━━ Task material ━━
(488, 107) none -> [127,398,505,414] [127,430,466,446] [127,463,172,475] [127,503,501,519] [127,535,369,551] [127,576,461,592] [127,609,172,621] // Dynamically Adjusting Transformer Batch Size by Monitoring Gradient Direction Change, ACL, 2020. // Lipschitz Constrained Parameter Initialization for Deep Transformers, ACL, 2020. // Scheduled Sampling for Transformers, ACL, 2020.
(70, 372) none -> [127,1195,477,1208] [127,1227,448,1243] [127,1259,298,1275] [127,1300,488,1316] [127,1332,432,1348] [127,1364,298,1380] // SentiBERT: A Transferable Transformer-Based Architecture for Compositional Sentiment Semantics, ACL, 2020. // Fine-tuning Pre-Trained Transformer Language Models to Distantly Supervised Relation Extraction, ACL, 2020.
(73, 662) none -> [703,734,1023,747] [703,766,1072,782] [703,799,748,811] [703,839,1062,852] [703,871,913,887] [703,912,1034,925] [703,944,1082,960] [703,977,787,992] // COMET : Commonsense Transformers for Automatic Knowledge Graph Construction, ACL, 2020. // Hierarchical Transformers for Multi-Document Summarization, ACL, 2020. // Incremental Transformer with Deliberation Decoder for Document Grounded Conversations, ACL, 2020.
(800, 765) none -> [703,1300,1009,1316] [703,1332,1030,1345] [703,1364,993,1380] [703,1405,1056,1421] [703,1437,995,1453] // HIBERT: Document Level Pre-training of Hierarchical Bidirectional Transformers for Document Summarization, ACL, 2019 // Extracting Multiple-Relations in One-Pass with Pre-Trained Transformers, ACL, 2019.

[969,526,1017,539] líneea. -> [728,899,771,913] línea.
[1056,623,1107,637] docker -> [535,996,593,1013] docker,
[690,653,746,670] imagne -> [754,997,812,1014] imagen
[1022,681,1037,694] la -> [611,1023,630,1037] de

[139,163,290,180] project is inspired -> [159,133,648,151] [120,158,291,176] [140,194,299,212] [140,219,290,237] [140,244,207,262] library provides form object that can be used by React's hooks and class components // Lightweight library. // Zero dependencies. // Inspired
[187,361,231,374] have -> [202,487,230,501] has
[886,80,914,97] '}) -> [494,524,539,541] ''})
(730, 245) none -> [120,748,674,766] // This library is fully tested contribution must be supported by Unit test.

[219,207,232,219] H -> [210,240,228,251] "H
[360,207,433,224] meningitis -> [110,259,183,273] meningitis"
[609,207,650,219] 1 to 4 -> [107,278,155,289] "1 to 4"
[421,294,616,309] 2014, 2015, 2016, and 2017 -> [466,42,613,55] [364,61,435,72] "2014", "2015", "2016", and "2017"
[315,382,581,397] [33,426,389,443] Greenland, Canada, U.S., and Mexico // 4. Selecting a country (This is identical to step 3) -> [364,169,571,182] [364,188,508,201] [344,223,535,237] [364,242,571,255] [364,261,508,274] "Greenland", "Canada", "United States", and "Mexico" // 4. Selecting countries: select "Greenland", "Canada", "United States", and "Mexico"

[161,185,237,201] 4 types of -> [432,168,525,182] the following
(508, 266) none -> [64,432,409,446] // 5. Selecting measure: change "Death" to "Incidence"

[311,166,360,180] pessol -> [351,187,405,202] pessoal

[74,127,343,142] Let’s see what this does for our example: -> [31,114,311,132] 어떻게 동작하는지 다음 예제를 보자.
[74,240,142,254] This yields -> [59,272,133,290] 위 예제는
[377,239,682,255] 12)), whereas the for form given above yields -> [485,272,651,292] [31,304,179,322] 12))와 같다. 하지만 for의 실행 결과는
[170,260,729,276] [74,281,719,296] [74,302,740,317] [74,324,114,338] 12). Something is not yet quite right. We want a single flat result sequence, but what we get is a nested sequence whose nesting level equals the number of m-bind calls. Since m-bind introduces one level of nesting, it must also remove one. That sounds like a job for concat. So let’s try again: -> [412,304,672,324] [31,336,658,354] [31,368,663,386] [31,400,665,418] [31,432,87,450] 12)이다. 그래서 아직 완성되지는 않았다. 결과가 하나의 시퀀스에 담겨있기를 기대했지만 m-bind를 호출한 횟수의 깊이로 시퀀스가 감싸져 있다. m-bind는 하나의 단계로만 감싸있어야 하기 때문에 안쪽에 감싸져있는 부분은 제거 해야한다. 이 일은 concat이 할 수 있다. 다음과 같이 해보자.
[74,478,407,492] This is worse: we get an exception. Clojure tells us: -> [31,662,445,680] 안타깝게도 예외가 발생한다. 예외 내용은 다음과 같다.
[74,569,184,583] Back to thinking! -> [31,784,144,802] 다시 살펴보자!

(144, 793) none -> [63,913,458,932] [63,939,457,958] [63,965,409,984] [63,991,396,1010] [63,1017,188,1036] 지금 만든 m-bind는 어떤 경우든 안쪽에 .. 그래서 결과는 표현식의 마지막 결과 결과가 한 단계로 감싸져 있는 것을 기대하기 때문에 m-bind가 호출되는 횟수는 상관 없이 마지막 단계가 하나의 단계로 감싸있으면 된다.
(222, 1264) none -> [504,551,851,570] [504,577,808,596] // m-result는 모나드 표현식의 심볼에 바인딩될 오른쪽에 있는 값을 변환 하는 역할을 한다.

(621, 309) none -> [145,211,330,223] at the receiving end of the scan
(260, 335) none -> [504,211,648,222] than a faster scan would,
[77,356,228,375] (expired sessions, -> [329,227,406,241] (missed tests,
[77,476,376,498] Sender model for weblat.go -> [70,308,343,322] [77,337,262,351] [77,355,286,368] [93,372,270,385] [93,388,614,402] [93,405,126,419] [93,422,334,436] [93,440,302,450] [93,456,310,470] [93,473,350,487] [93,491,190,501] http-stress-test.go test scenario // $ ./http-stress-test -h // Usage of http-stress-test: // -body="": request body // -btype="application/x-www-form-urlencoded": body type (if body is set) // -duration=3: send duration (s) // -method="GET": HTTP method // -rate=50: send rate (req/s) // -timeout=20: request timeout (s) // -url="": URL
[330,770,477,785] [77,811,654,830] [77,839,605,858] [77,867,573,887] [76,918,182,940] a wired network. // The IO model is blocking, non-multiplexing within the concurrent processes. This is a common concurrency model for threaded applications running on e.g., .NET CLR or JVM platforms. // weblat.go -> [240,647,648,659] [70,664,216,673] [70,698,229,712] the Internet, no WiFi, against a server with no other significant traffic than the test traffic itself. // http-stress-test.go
━━━
• Directions for this task: Type out the whole listing once more, exactly as written.

• Exercise answer:
(488, 107) none -> [127,398,505,414] [127,430,466,446] [127,463,172,475] [127,503,501,519] [127,535,369,551] [127,576,461,592] [127,609,172,621] // Dynamically Adjusting Transformer Batch Size by Monitoring Gradient Direction Change, ACL, 2020. // Lipschitz Constrained Parameter Initialization for Deep Transformers, ACL, 2020. // Scheduled Sampling for Transformers, ACL, 2020.
(70, 372) none -> [127,1195,477,1208] [127,1227,448,1243] [127,1259,298,1275] [127,1300,488,1316] [127,1332,432,1348] [127,1364,298,1380] // SentiBERT: A Transferable Transformer-Based Architecture for Compositional Sentiment Semantics, ACL, 2020. // Fine-tuning Pre-Trained Transformer Language Models to Distantly Supervised Relation Extraction, ACL, 2020.
(73, 662) none -> [703,734,1023,747] [703,766,1072,782] [703,799,748,811] [703,839,1062,852] [703,871,913,887] [703,912,1034,925] [703,944,1082,960] [703,977,787,992] // COMET : Commonsense Transformers for Automatic Knowledge Graph Construction, ACL, 2020. // Hierarchical Transformers for Multi-Document Summarization, ACL, 2020. // Incremental Transformer with Deliberation Decoder for Document Grounded Conversations, ACL, 2020.
(800, 765) none -> [703,1300,1009,1316] [703,1332,1030,1345] [703,1364,993,1380] [703,1405,1056,1421] [703,1437,995,1453] // HIBERT: Document Level Pre-training of Hierarchical Bidirectional Transformers for Document Summarization, ACL, 2019 // Extracting Multiple-Relations in One-Pass with Pre-Trained Transformers, ACL, 2019.

[969,526,1017,539] líneea. -> [728,899,771,913] línea.
[1056,623,1107,637] docker -> [535,996,593,1013] docker,
[690,653,746,670] imagne -> [754,997,812,1014] imagen
[1022,681,1037,694] la -> [611,1023,630,1037] de

[139,163,290,180] project is inspired -> [159,133,648,151] [120,158,291,176] [140,194,299,212] [140,219,290,237] [140,244,207,262] library provides form object that can be used by React's hooks and class components // Lightweight library. // Zero dependencies. // Inspired
[187,361,231,374] have -> [202,487,230,501] has
[886,80,914,97] '}) -> [494,524,539,541] ''})
(730, 245) none -> [120,748,674,766] // This library is fully tested contribution must be supported by Unit test.

[219,207,232,219] H -> [210,240,228,251] "H
[360,207,433,224] meningitis -> [110,259,183,273] meningitis"
[609,207,650,219] 1 to 4 -> [107,278,155,289] "1 to 4"
[421,294,616,309] 2014, 2015, 2016, and 2017 -> [466,42,613,55] [364,61,435,72] "2014", "2015", "2016", and "2017"
[315,382,581,397] [33,426,389,443] Greenland, Canada, U.S., and Mexico // 4. Selecting a country (This is identical to step 3) -> [364,169,571,182] [364,188,508,201] [344,223,535,237] [364,242,571,255] [364,261,508,274] "Greenland", "Canada", "United States", and "Mexico" // 4. Selecting countries: select "Greenland", "Canada", "United States", and "Mexico"

[161,185,237,201] 4 types of -> [432,168,525,182] the following
(508, 266) none -> [64,432,409,446] // 5. Selecting measure: change "Death" to "Incidence"

[311,166,360,180] pessol -> [351,187,405,202] pessoal

[74,127,343,142] Let’s see what this does for our example: -> [31,114,311,132] 어떻게 동작하는지 다음 예제를 보자.
[74,240,142,254] This yields -> [59,272,133,290] 위 예제는
[377,239,682,255] 12)), whereas the for form given above yields -> [485,272,651,292] [31,304,179,322] 12))와 같다. 하지만 for의 실행 결과는
[170,260,729,276] [74,281,719,296] [74,302,740,317] [74,324,114,338] 12). Something is not yet quite right. We want a single flat result sequence, but what we get is a nested sequence whose nesting level equals the number of m-bind calls. Since m-bind introduces one level of nesting, it must also remove one. That sounds like a job for concat. So let’s try again: -> [412,304,672,324] [31,336,658,354] [31,368,663,386] [31,400,665,418] [31,432,87,450] 12)이다. 그래서 아직 완성되지는 않았다. 결과가 하나의 시퀀스에 담겨있기를 기대했지만 m-bind를 호출한 횟수의 깊이로 시퀀스가 감싸져 있다. m-bind는 하나의 단계로만 감싸있어야 하기 때문에 안쪽에 감싸져있는 부분은 제거 해야한다. 이 일은 concat이 할 수 있다. 다음과 같이 해보자.
[74,478,407,492] This is worse: we get an exception. Clojure tells us: -> [31,662,445,680] 안타깝게도 예외가 발생한다. 예외 내용은 다음과 같다.
[74,569,184,583] Back to thinking! -> [31,784,144,802] 다시 살펴보자!

(144, 793) none -> [63,913,458,932] [63,939,457,958] [63,965,409,984] [63,991,396,1010] [63,1017,188,1036] 지금 만든 m-bind는 어떤 경우든 안쪽에 .. 그래서 결과는 표현식의 마지막 결과 결과가 한 단계로 감싸져 있는 것을 기대하기 때문에 m-bind가 호출되는 횟수는 상관 없이 마지막 단계가 하나의 단계로 감싸있으면 된다.
(222, 1264) none -> [504,551,851,570] [504,577,808,596] // m-result는 모나드 표현식의 심볼에 바인딩될 오른쪽에 있는 값을 변환 하는 역할을 한다.

(621, 309) none -> [145,211,330,223] at the receiving end of the scan
(260, 335) none -> [504,211,648,222] than a faster scan would,
[77,356,228,375] (expired sessions, -> [329,227,406,241] (missed tests,
[77,476,376,498] Sender model for weblat.go -> [70,308,343,322] [77,337,262,351] [77,355,286,368] [93,372,270,385] [93,388,614,402] [93,405,126,419] [93,422,334,436] [93,440,302,450] [93,456,310,470] [93,473,350,487] [93,491,190,501] http-stress-test.go test scenario // $ ./http-stress-test -h // Usage of http-stress-test: // -body="": request body // -btype="application/x-www-form-urlencoded": body type (if body is set) // -duration=3: send duration (s) // -method="GET": HTTP method // -rate=50: send rate (req/s) // -timeout=20: request timeout (s) // -url="": URL
[330,770,477,785] [77,811,654,830] [77,839,605,858] [77,867,573,887] [76,918,182,940] a wired network. // The IO model is blocking, non-multiplexing within the concurrent processes. This is a common concurrency model for threaded applications running on e.g., .NET CLR or JVM platforms. // weblat.go -> [240,647,648,659] [70,664,216,673] [70,698,229,712] the Internet, no WiFi, against a server with no other significant traffic than the test traffic itself. // http-stress-test.go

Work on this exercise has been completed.